Trials started in 2021, and despite pandemic-related slowdowns, the drug was ultimately approved just four years later. And although Papzimeos was once on a path to accelerated approval, which would require a post-market confirmatory trial, the FDA instead gave it a full nod. What’s more, the August decision came almost two weeks earlier than the scheduled PDUFA date.
“This is somewhat unprecedented,” Sabzevari said.
The approval also helped lift Precigen out of troubled waters. In a quarterly earnings report last June, the company noted a “growing concern” about its ability to stay afloat as it burned through operational cash. But, after the FDA nod, Precigen has scored up to $125 million in non-dilutive funding.
Now it’s go-time for the Maryland-based biotech that’s launching a potential blockbuster into uncharted waters without a larger pharma commercialization partner for now.
Plans for launch
The company made a pivotal move to beef up commercialization plans when it hired Phil Tennant as chief commercialization officer last year. A long-time pharma pro, Tennant brought experience from previous stints at Astellas Pharma, AstraZeneca, Bristol Myers Squibb and more, along with a “brilliant mind in commercialization,” Sabzevari said.
“We ensured we could hit the ground running,” she said. “Our teams are already deployed and active.”
The key to a successful launch is ensuring “smooth access” to the drug in the first year of approval, Sabzevari said. To that end, the company put manufacturing infrastructure in place to ensure doses could be immediately delivered. Like many pharma companies, Precigen also launched a platform to help patients navigate diagnosis, access, coverage and, if needed, financial support for the $115,000 per dose drug.
But as a rare disease with a patient population of just 27,000 in the U.S., the recurrent respiratory papillomatosis landscape is fraught with challenges.
Caused by recurrent HPV infections, RRP triggers benign tumors in the respiratory tract that can hinder a patient’s ability to speak or breathe. The condition is often misdiagnosed, Sabzevari said, or treated with debilitating surgeries.
In addition to working with patient groups to understand their specific needs, Precigen has been on an education campaign about the symptoms of RRP among healthcare providers and payers. And as it raises awareness of RRP, Papzimeos is likely to be an easy sell — 51% of patients experienced a complete response to the treatment after one year, and 86% had a reduced need for surgery, Sabzevari said.

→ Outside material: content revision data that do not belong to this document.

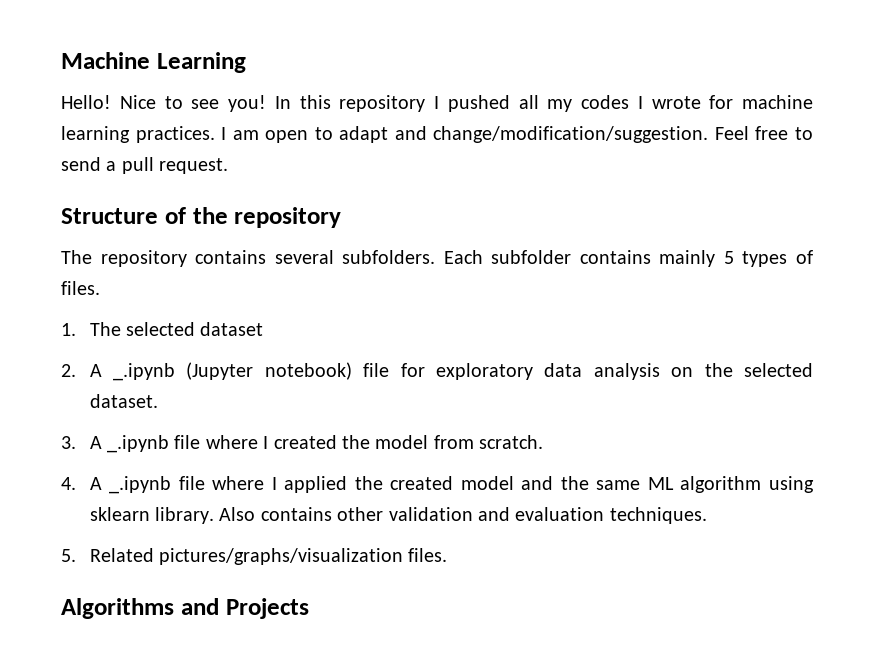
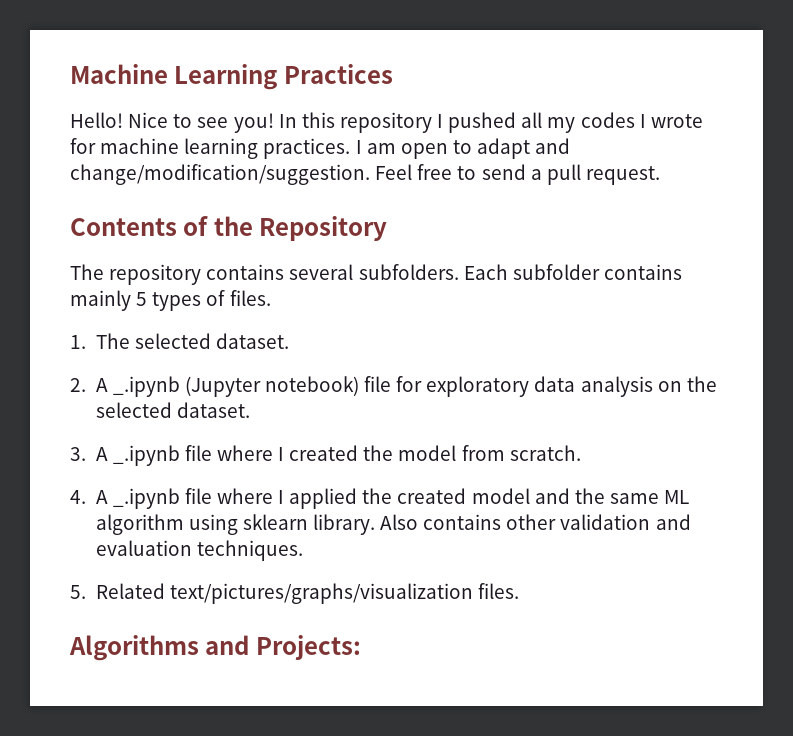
- Machine Learning
+ Machine Learning Practices
- Structure of the repository
+ Contents of the Repository
- 1. The selected dataset
+ 1. The selected dataset.
- 5. Related pictures/graphs/visualization files.
+ 5. Related text/pictures/graphs/visualization files.
- Algorithms and Projects
+ Algorithms and Projects:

Precigen hasn’t offered specific sales guidance for Papzimeos yet, but Sabzevari noted its “multibillion dollar” potential despite the limited patient pool (about 1,000 new cases are diagnosed each year). The company also plans to work with the FDA on an expanded label for children and to redose patients who didn’t achieve a complete response.
Papzimeos also showcases the potential of Precigen’s platform, Sabzevari said.
A “unique” immunotherapy approach
After a career in research, Sabzevari got her pharma start at Merck KGaA, where she led development for Bavencio, a PD-L1 inhibiting monoclonal antibody that became the first FDA-approved immunotherapy for metastatic Merkel cell carcinoma.
Precigen’s pipeline is based on two distinct platforms, including AdenoVerse, which modulates the immune system by delivering antigens and cytokines with proprietary gorilla adenovectors. No other vectors provide the “freedom to design” treatments that are as potent with the ability to turn certain genes on and off, according to Sabzevari.
“This is very unique in the industry,” she said. “It’s not a ‘me-too’ platform.”
Another candidate developed with the platform, PRGN-2009, is currently in mid-stage trials for HPV-associated cancers.
Precigen also hopes to make its mark in the cell therapy space with its UltraCAR-T Advantage platform, which is designed to crank out CAR-T cell therapies overnight and at a lower cost than other treatments. The company plans to meet with the FDA about starting a pivotal phase 2 trial for an UltraCAR-T cell therapy in acute myeloid leukemia, Sabzevari said, and has other earlier-stage candidates in cancer.
But with the Papzimeos approval in the bag, the gene therapy space and the broad potential of AdenoVerse occupy much of the company’s energy.
“It can specifically generate or correct a certain gene. So it has a wide versatility,” Sabzevari said.